TASK DIRECTIONS: Using the entries that follow, give the number of lines containing the string "shipping". Write nothing besides that number.

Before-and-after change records
▬▬▬▬▬▬

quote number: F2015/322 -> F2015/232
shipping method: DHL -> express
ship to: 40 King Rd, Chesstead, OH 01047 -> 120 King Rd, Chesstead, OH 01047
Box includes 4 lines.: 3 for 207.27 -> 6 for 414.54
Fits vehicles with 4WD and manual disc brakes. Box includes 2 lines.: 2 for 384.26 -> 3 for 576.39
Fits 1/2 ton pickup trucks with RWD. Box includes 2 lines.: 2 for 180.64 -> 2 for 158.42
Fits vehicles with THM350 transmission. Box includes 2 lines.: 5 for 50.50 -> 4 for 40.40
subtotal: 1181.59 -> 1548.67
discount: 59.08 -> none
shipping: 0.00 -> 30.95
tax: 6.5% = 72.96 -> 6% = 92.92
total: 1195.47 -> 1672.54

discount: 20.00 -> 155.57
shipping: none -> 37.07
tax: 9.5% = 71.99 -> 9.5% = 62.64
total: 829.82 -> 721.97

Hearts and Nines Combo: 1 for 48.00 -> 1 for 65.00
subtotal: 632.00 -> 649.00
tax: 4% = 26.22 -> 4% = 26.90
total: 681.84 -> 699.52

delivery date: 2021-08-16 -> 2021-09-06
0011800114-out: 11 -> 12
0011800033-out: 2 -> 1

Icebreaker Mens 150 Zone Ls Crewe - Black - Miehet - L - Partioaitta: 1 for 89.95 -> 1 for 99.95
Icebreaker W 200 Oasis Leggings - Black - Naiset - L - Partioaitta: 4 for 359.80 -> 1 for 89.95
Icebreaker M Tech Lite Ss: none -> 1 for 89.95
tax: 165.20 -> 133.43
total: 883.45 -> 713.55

▬▬▬▬▬▬

REPLY TO THE EXERCISE: 3